«Classe dirigente veneta, siamo dei minchioni»

Anche il consigliere regionale Antonio Guadagnini (lista Zaia) interviene sul caso delle ex popolari venete. «Siamo un governo di minchioni», commenta senza mezzi termini sul Mattino di oggi. Il governo veneto «segue l’onda, invece di dare indicazioni, di fare quadrato. Andiamo dietro alle azioni di responsabilità: loro ci mangiano il fegato e noi inseguiamo chi ci ha tagliato i capelli. Governo veneto? Siamo una banda di minchioni – insiste Guadagnini –, tra un po’ ci ricoverano perché incapaci di intendere e volere».

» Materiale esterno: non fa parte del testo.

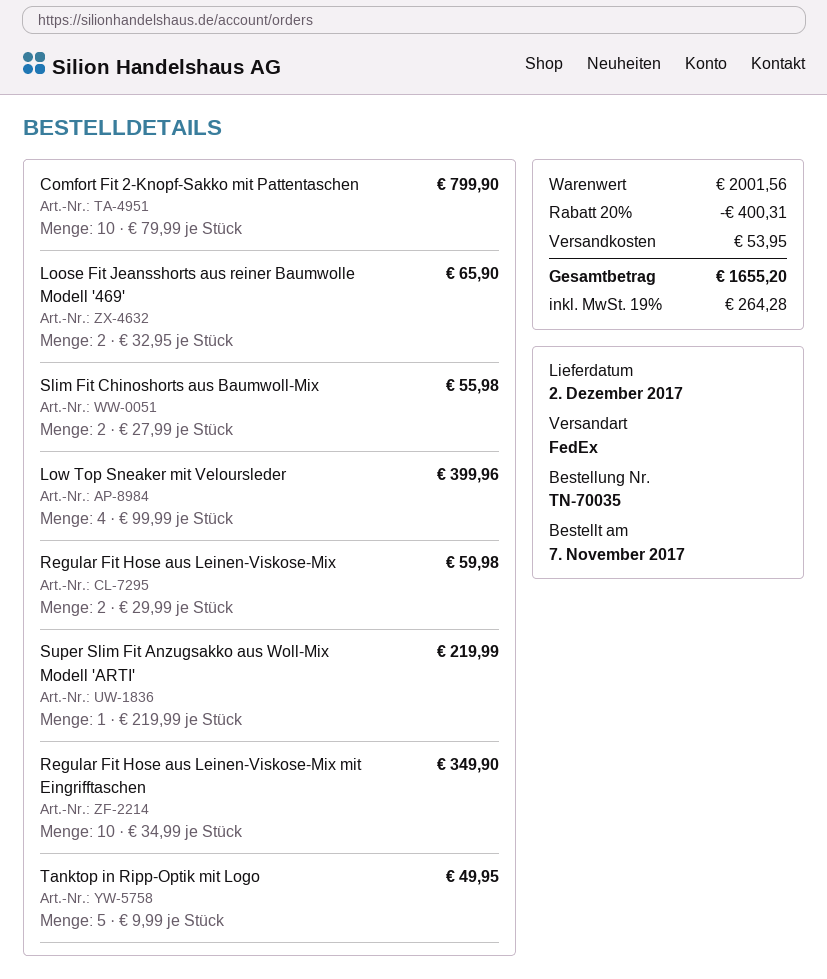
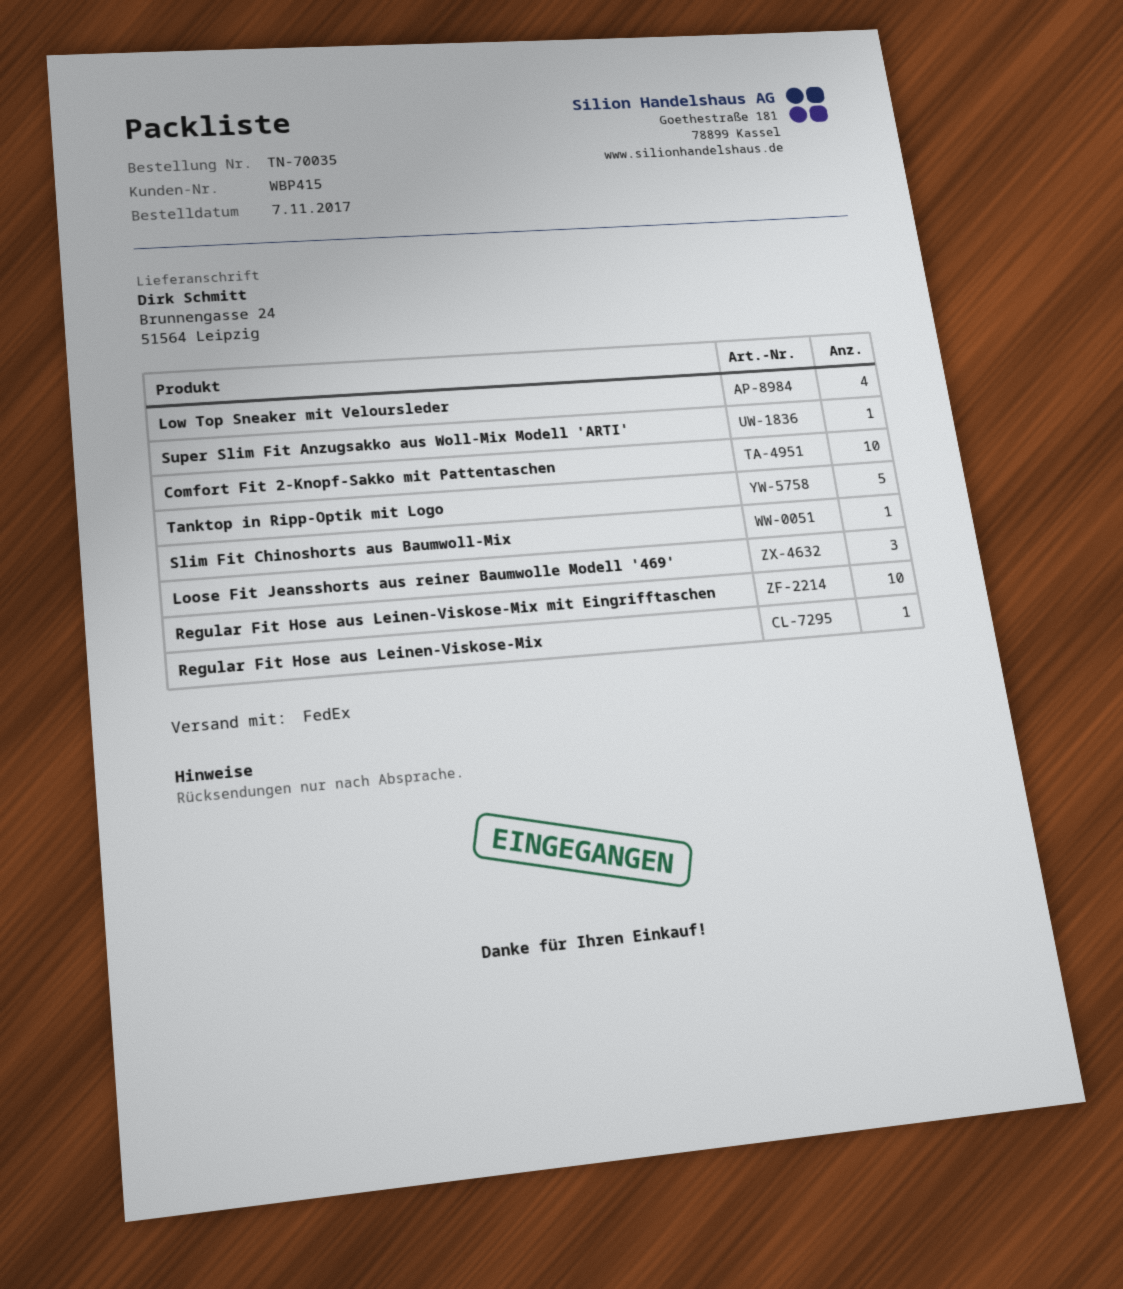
Loose Fit Jeansshorts aus reiner Baumwolle Modell '469': 2 -> 3
Slim Fit Chinoshorts aus Baumwoll-Mix: 2 -> 1
Regular Fit Hose aus Leinen-Viskose-Mix: 2 -> 1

Secondo il consigliere di maggioranza, «la vera responsabilità di quello che è successo è fuori dalle due banche». Sì, «Consoli e Zonin possono aver liquidato pochi milioni a uno piuttosto che all’altro», ammette lo zaiano, «ma qui si parla di miliardi. E’ una responsabilità millesimale in quello che è successo». E cos’è successo? Guadagnini prova a ricostruire: «a inizio del 2015 arriva il decreto del governo Renzi: le banche sopra 8 miliardi di attivo devono trasformarsi in Spa. Sopra 8 miliardi ci sono 6 popolari già quotate e 2 non quotate, le venete. Che, oltre a dover andare in borsa passando da 40 euro a un bagno di sangue, devono chiedere ai soci un aumento di capitale perché sono variati i coefficienti di patrimonio di Basilea 3. È il fuggi fuggi generale».

«Io non so chi tira le fila – prosegue Guadagnini –. C’è sicuramente una squadra di persone che con le loro azioni portano a questo risultato». Un risutato che «giova a chi si prende le due banche: il fondo Atlante, il salvatore della patria». «Il fondo Atlante è finanziato in particolare da Unicredit, Intesa San Paolo e Poste Italiane. Chi ha beneficiato del fuggi fuggi dei correntisti per 8 miliardi di Vb e oltre 10 per Bpvi? Questa è l’entità dei depositi spariti dalle due banche: dove sono andati? Qualcosa sotto i materassi, ma il grosso di sicuro a Intesa, Unicredit e Poste». Ma non finisce qui: «Vb ha ancora a bilancio 2 miliardi di attivo, Bpvi credo 4 miliardi. Il fondo Atlante ha messo 2,5 miliardi e ha portato a casa 6 miliardi di attivo, più i 2,5 della sottoscrizione che si è tenuto perché le banche sono sue, e il liquido transitato dai correntisti. Hanno una montagna di clienti nuovi, hanno spazzato via la concorrenza nel Veneto. A chi giova? Ai sottoscrittori di Atlante».

Le colpe vanno addossate alla classe dirigente. Dopo aver svenduto Antonveneta e aver dato le due popolari ad Atlante, «ora tocca alle Bcc, costrette per decreto a entrare in una capogruppo con un miliardo di capitale. Guarda caso, Icrea, la banca di Roma, che comanderà le Bcc del Veneto. Qui – conclude la sua intervista Guadagnini – non abbiamo più una banca controllata da gente del territorio».